EXERCISE: Below are records; how many of their lines hold the string "manual"? Reply with nothing but the number.

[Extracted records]
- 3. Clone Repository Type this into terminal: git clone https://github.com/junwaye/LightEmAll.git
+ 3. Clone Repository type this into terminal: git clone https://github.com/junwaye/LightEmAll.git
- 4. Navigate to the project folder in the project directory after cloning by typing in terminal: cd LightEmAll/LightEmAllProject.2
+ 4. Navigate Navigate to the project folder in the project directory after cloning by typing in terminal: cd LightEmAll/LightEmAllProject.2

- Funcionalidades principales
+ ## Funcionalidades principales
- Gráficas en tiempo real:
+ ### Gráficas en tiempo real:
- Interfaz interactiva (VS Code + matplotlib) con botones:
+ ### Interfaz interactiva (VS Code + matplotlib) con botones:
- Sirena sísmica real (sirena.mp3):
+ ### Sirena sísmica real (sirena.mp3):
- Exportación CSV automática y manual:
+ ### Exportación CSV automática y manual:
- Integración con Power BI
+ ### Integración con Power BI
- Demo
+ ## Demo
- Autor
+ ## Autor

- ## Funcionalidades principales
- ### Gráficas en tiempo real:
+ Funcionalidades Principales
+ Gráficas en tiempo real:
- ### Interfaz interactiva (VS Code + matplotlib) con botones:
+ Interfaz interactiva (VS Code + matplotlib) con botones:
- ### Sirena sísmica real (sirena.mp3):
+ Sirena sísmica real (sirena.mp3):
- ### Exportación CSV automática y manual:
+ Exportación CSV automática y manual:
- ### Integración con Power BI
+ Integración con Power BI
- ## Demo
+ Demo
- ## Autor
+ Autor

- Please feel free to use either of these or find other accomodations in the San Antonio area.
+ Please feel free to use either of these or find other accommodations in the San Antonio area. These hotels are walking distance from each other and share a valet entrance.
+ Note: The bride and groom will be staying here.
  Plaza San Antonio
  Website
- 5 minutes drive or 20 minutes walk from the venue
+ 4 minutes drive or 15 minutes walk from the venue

SOLUTION TO THE PROBLEM: 4